• **Required work**
Transcribe the entries that follow exactly as they appear, minus pictures.

[Dataset records]
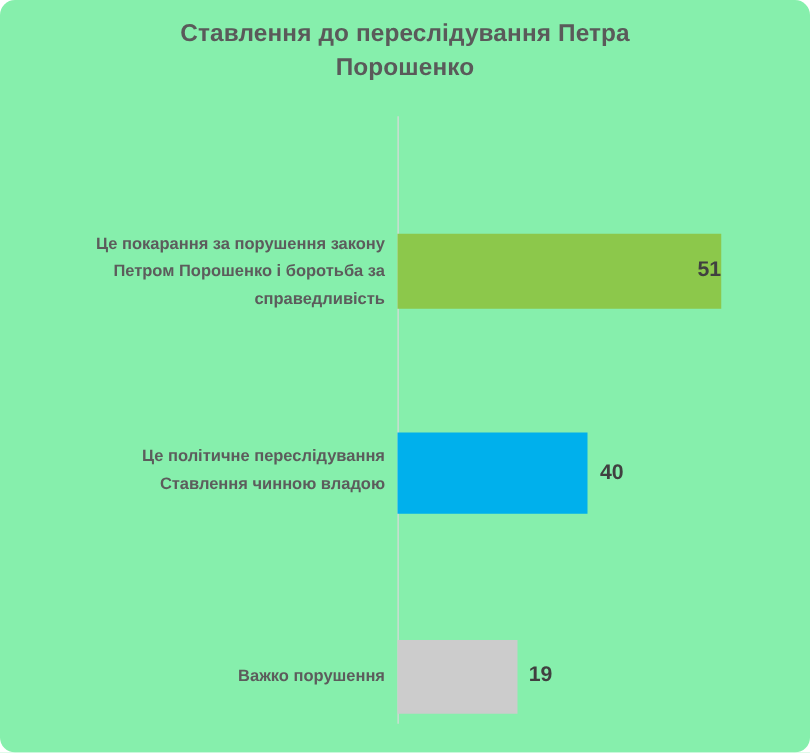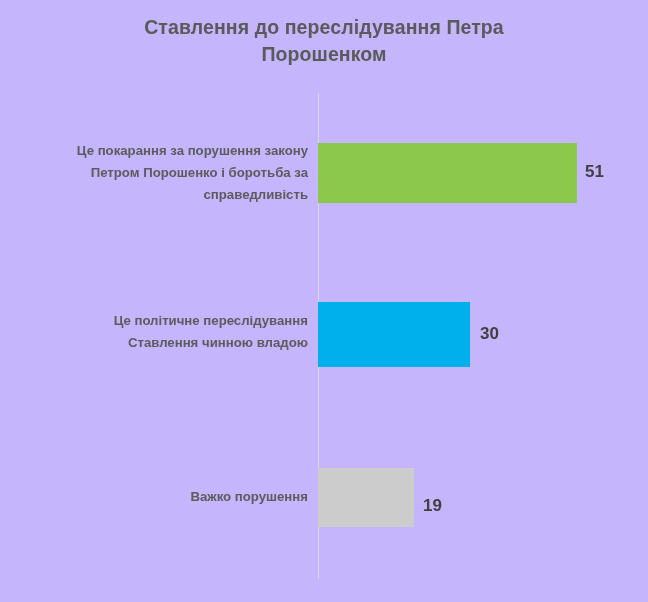--- a/index.html
+++ b/index.html
@@ -105,7 +105,7 @@
 </head>
 <body>
 
-<div id="chart-root" style="background: #c4b5fd;">
+<div id="chart-root" style="background: #86efac; border-radius: 12px;">
 
   <div id="chart-title" style="color: rgb(90, 90, 90);">
     <span>Ставлення до переслідування Петра</span>

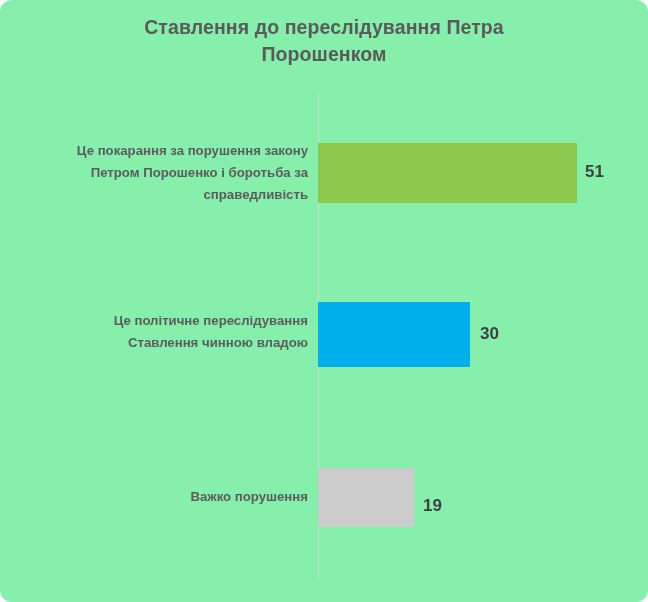--- a/index.html
+++ b/index.html
@@ -110,7 +110,7 @@
   <div id="chart-title" style="color: rgb(90, 90, 90);">
     <span>Ставлення до переслідування Петра</span>
     <br>
-    <span>Порошенком</span>
+    <span>Порошенко</span>
   </div>
 
   <div id="plot-area">

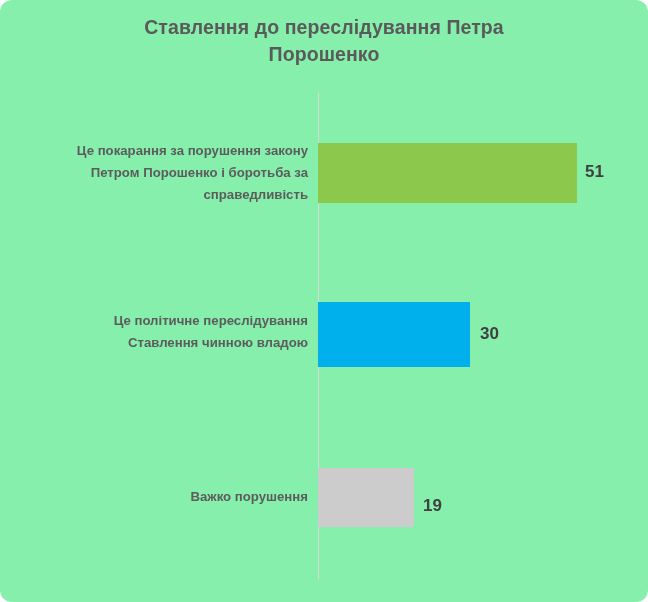--- a/index.html
+++ b/index.html
@@ -58,6 +58,7 @@
     position: absolute;
     left: 0;
     width: 648px;
+    margin-top: 44px;
   }
 
   .cat-label {

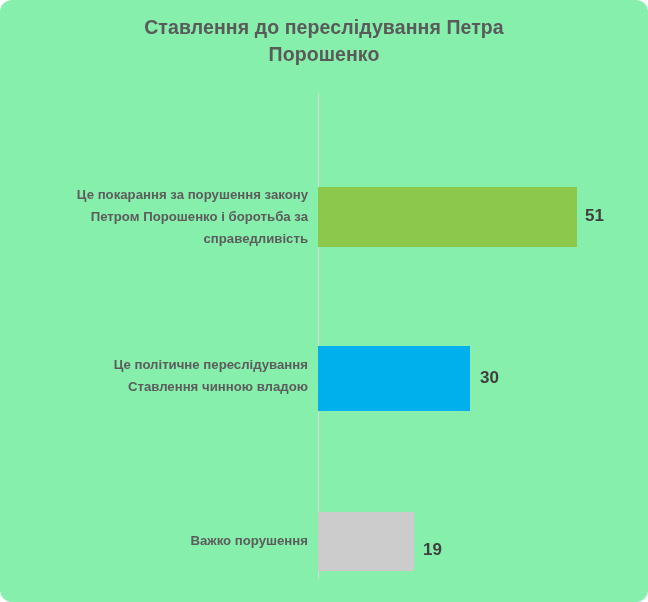--- a/index.html
+++ b/index.html
@@ -89,7 +89,7 @@
   #bar-row-0 { top: 143px; height: 60px; }
   #bar-row-0 .bar { top: 0; height: 60px; width: 259px; background: #8CC84B; }
   #bar-row-0 .cat-label { top: -3px; }
-  #bar-row-0 .value-label { left: 585px; top: 19px; text-align: right; }
+  #bar-row-0 .value-label { left: 558px; top: 19px; text-align: right; }
 
   
   #bar-row-1 { top: 302px; height: 65px; }

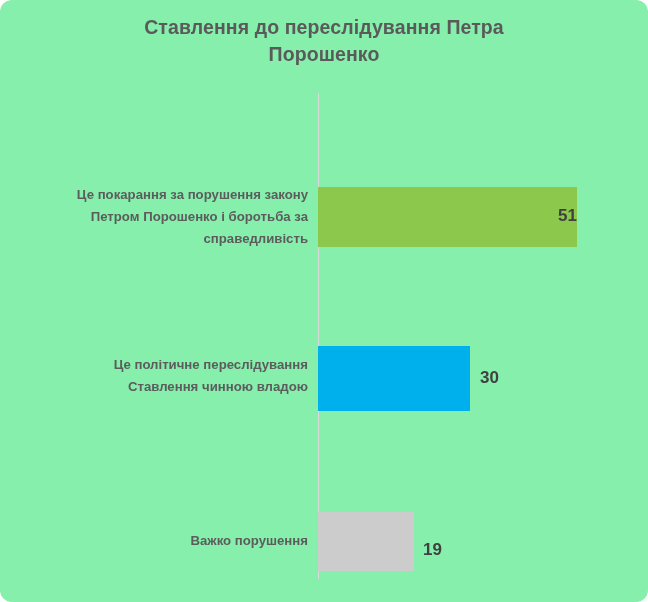--- a/index.html
+++ b/index.html
@@ -134,7 +134,7 @@
         <span>Ставлення чинною владою</span>
       </div>
       <div class="bar" style="width: 152.353px; background: rgb(0, 176, 236);"></div>
-      <div class="value-label" style="color: rgb(64, 64, 64);">30</div>
+      <div class="value-label" style="color: rgb(64, 64, 64);">40</div>
     </div>
 
     <div class="bar-row" id="bar-row-2">

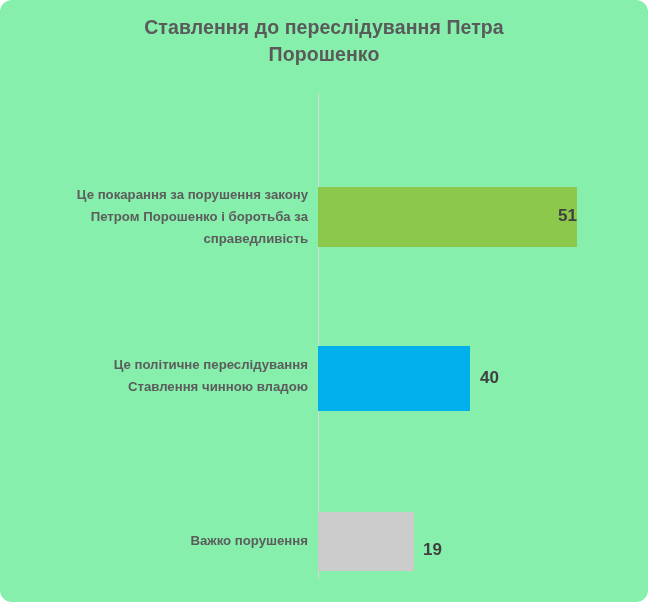--- a/index.html
+++ b/index.html
@@ -101,7 +101,7 @@
   #bar-row-2 { top: 468px; height: 59px; }
   #bar-row-2 .bar { top: 0; height: 59px; width: 97px; background: #CCCCCC; }
   #bar-row-2 .cat-label { top: 18px; }
-  #bar-row-2 .value-label { left: 423px; top: 28px; }
+  #bar-row-2 .value-label { left: 423px; top: 18px; }
 </style>
 </head>
 <body>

• **Answer to this exercise**
--- a/index.html
+++ b/index.html
@@ -105,7 +105,7 @@
 </head>
 <body>
 
-<div id="chart-root" style="background: #c4b5fd;">
+<div id="chart-root" style="background: #86efac; border-radius: 12px;">
 
   <div id="chart-title" style="color: rgb(90, 90, 90);">
     <span>Ставлення до переслідування Петра</span>

--- a/index.html
+++ b/index.html
@@ -110,7 +110,7 @@
   <div id="chart-title" style="color: rgb(90, 90, 90);">
     <span>Ставлення до переслідування Петра</span>
     <br>
-    <span>Порошенком</span>
+    <span>Порошенко</span>
   </div>
 
   <div id="plot-area">

--- a/index.html
+++ b/index.html
@@ -58,6 +58,7 @@
     position: absolute;
     left: 0;
     width: 648px;
+    margin-top: 44px;
   }
 
   .cat-label {

--- a/index.html
+++ b/index.html
@@ -89,7 +89,7 @@
   #bar-row-0 { top: 143px; height: 60px; }
   #bar-row-0 .bar { top: 0; height: 60px; width: 259px; background: #8CC84B; }
   #bar-row-0 .cat-label { top: -3px; }
-  #bar-row-0 .value-label { left: 585px; top: 19px; text-align: right; }
+  #bar-row-0 .value-label { left: 558px; top: 19px; text-align: right; }
 
   
   #bar-row-1 { top: 302px; height: 65px; }

--- a/index.html
+++ b/index.html
@@ -134,7 +134,7 @@
         <span>Ставлення чинною владою</span>
       </div>
       <div class="bar" style="width: 152.353px; background: rgb(0, 176, 236);"></div>
-      <div class="value-label" style="color: rgb(64, 64, 64);">30</div>
+      <div class="value-label" style="color: rgb(64, 64, 64);">40</div>
     </div>
 
     <div class="bar-row" id="bar-row-2">

--- a/index.html
+++ b/index.html
@@ -101,7 +101,7 @@
   #bar-row-2 { top: 468px; height: 59px; }
   #bar-row-2 .bar { top: 0; height: 59px; width: 97px; background: #CCCCCC; }
   #bar-row-2 .cat-label { top: 18px; }
-  #bar-row-2 .value-label { left: 423px; top: 28px; }
+  #bar-row-2 .value-label { left: 423px; top: 18px; }
 </style>
 </head>
 <body>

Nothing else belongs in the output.